┌──
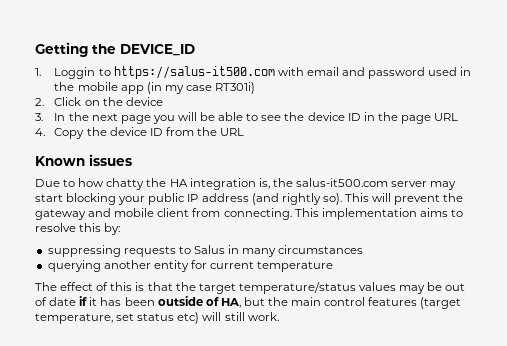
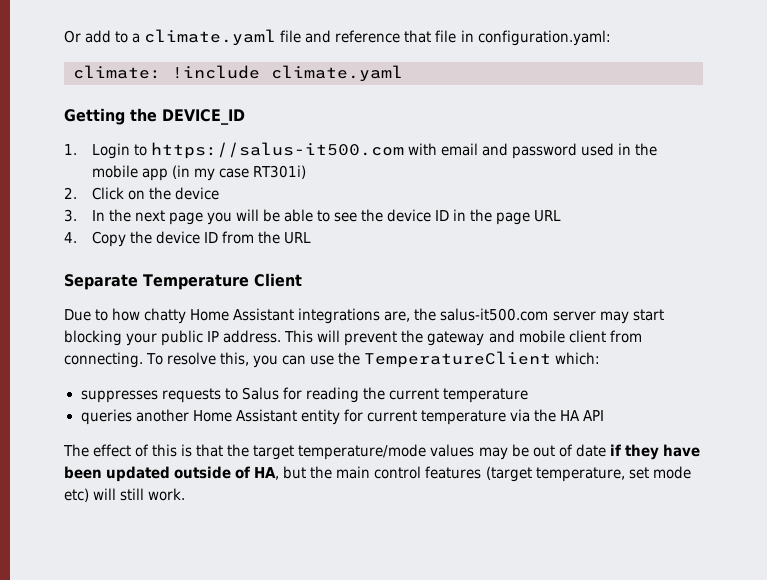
+ Or add to a climate.yaml file and reference that file in configuration.yaml:
+ climate: !include climate.yaml
- 1. Loggin to https://salus-it500.com with email and password used in the mobile app (in my case RT301i)
+ 1. Login to https://salus-it500.com with email and password used in the mobile app (in my case RT301i)
- Known issues
+ Separate Temperature Client
- Due to how chatty the HA integration is, the salus-it500.com server may start blocking your public IP address (and rightly so).
+ Due to how chatty Home Assistant integrations are, the salus-it500.com server may start blocking your public IP address.
- This implementation aims to resolve this by:
- suppressing requests to Salus in many circumstances
- querying another entity for current temperature
+ To resolve this, you can use the TemperatureClient which:
+ suppresses requests to Salus for reading the current temperature
+ queries another Home Assistant entity for current temperature via the HA API
- The effect of this is that the target temperature/status values may be out of date if it has been outside of HA, but the main control features (target temperature, set status etc) will still work.
+ The effect of this is that the target temperature/mode values may be out of date if they have been updated outside of HA, but the main control features (target temperature, set mode etc) will still work.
└──
Give back the material above exactly, with each picture removed.

+ Or add to a climate.yaml file and reference that file in configuration.yaml:
+ climate: !include climate.yaml
- 1. Loggin to https://salus-it500.com with email and password used in the mobile app (in my case RT301i)
+ 1. Login to https://salus-it500.com with email and password used in the mobile app (in my case RT301i)
- Known issues
+ Separate Temperature Client
- Due to how chatty the HA integration is, the salus-it500.com server may start blocking your public IP address (and rightly so).
+ Due to how chatty Home Assistant integrations are, the salus-it500.com server may start blocking your public IP address.
- This implementation aims to resolve this by:
- suppressing requests to Salus in many circumstances
- querying another entity for current temperature
+ To resolve this, you can use the TemperatureClient which:
+ suppresses requests to Salus for reading the current temperature
+ queries another Home Assistant entity for current temperature via the HA API
- The effect of this is that the target temperature/status values may be out of date if it has been outside of HA, but the main control features (target temperature, set status etc) will still work.
+ The effect of this is that the target temperature/mode values may be out of date if they have been updated outside of HA, but the main control features (target temperature, set mode etc) will still work.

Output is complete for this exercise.